Records shown:
*** Begin section ***

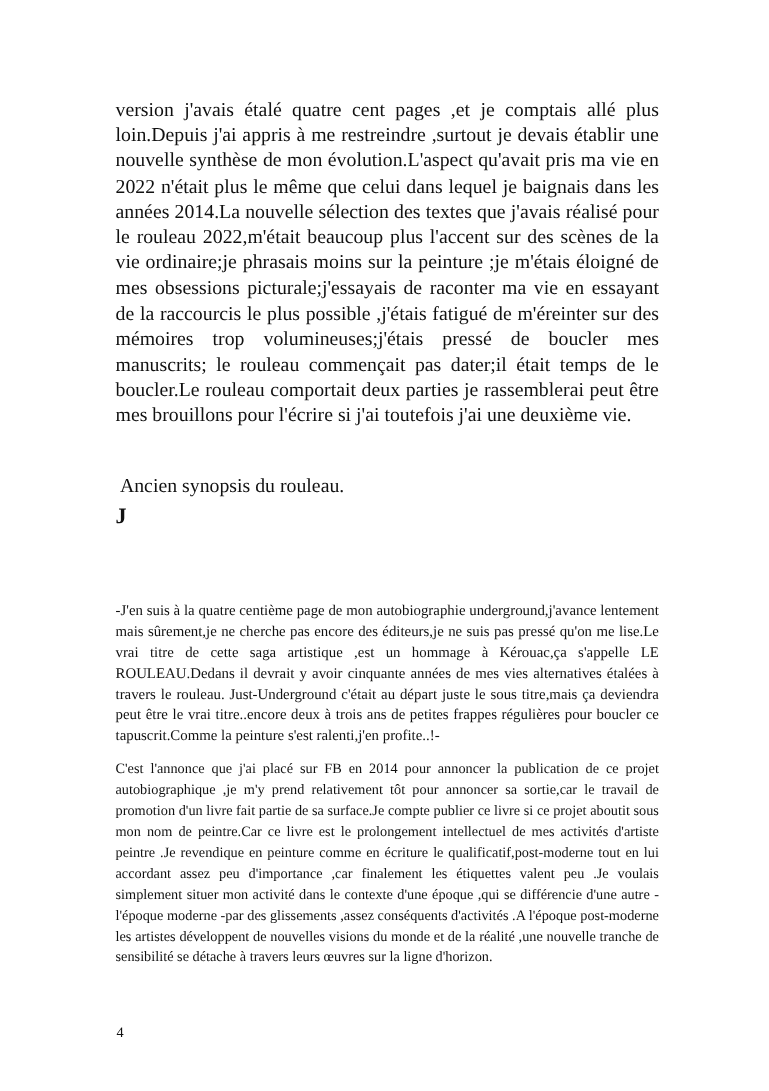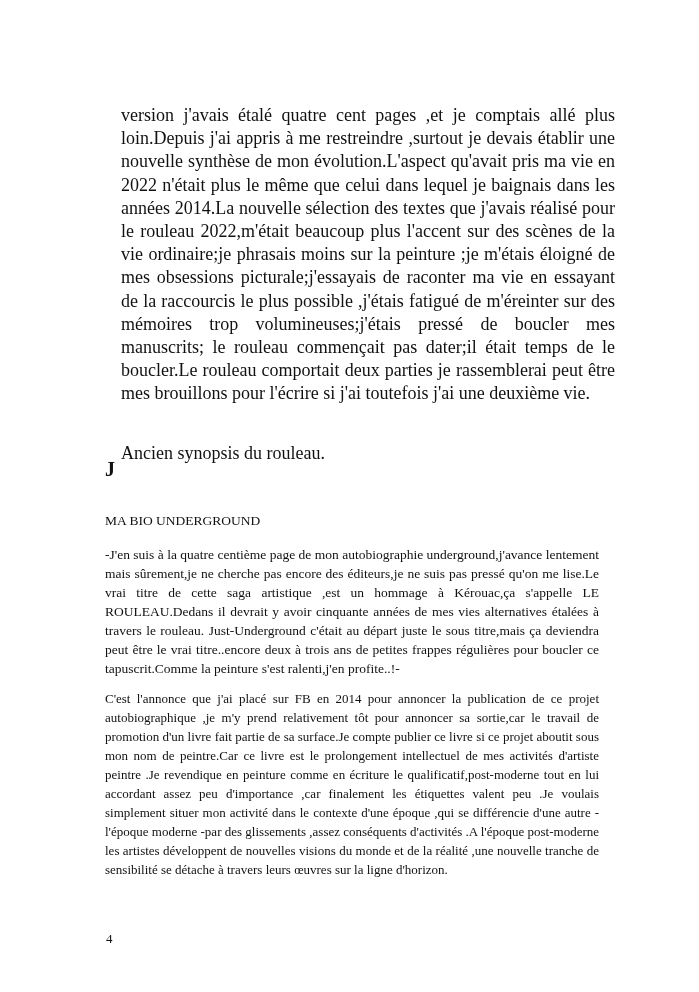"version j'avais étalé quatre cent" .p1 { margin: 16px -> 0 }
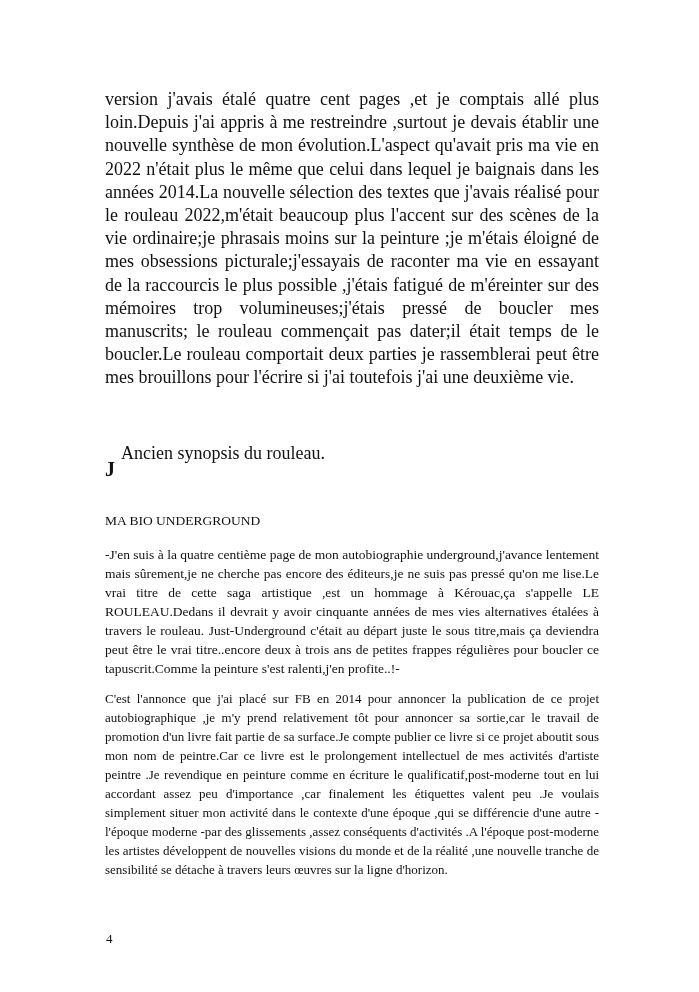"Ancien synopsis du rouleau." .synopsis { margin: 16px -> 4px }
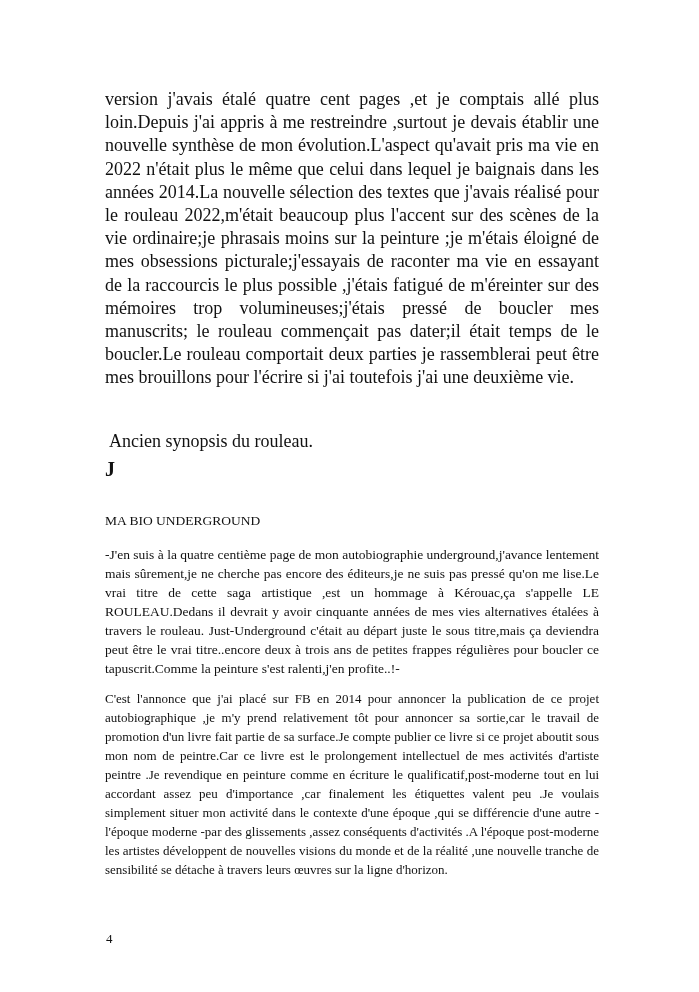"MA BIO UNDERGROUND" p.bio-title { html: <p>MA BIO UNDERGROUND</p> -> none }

*** End section ***
*** Begin section ***

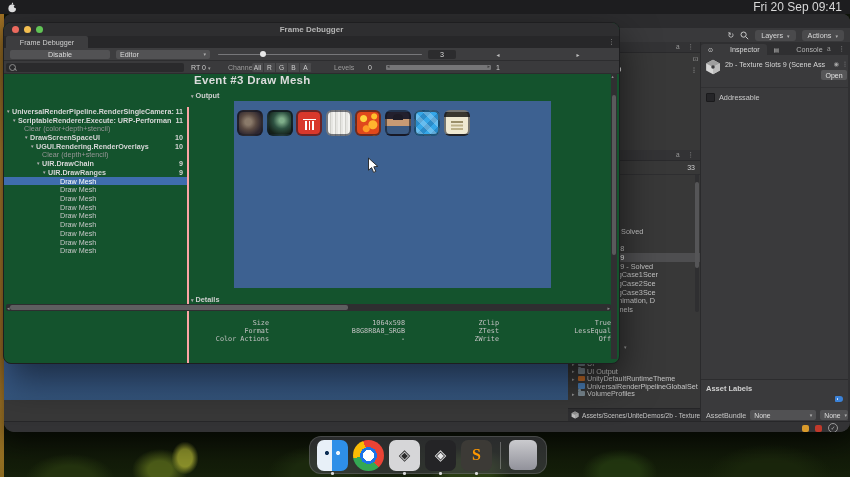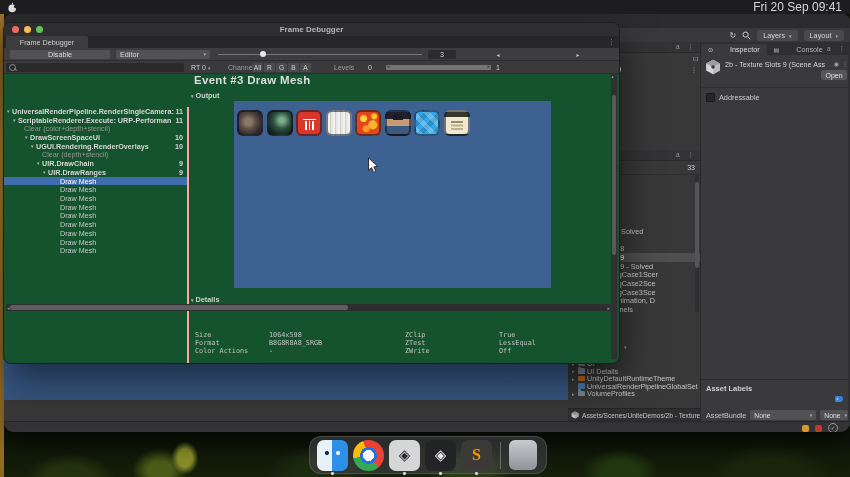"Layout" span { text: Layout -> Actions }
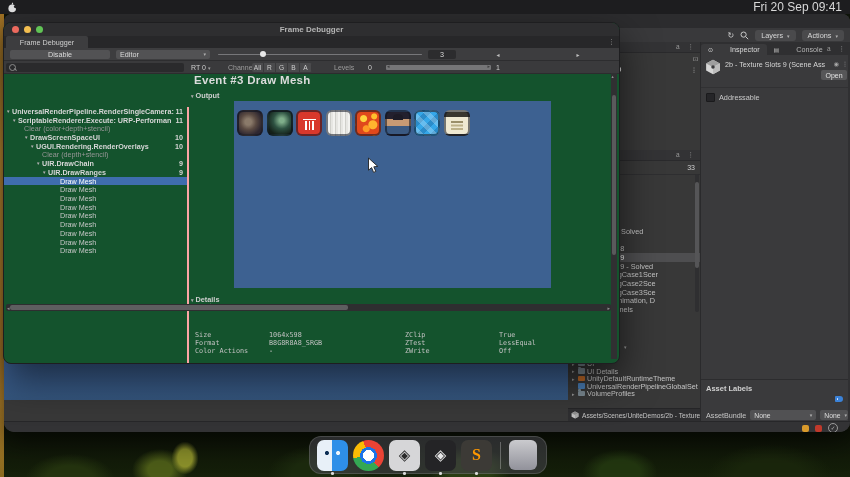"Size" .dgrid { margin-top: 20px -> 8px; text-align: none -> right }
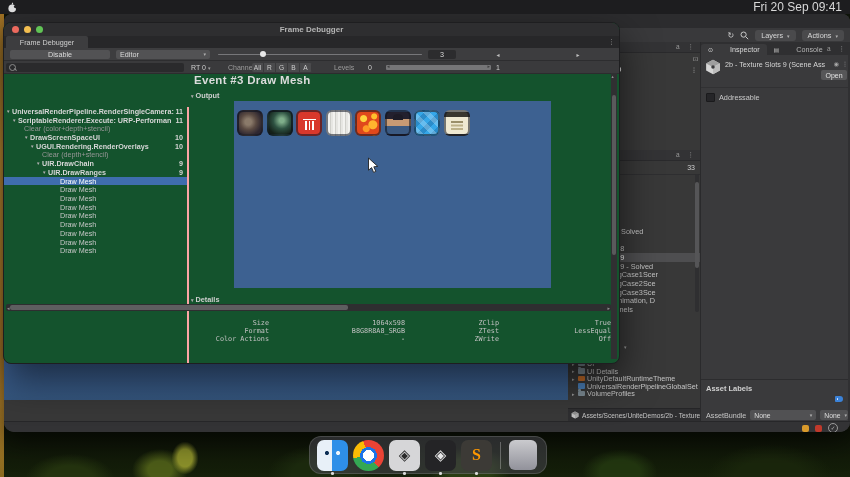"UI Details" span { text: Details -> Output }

*** End section ***

Description of the task: From the entries above, copy exactly the lines starting at the one with "margin-top: 20px ->" and stopping at the one with "text: Details ->", keeping both ends. Drop the pictures.

Result below:
"Size" .dgrid { margin-top: 20px -> 8px; text-align: none -> right }
"UI Details" span { text: Details -> Output }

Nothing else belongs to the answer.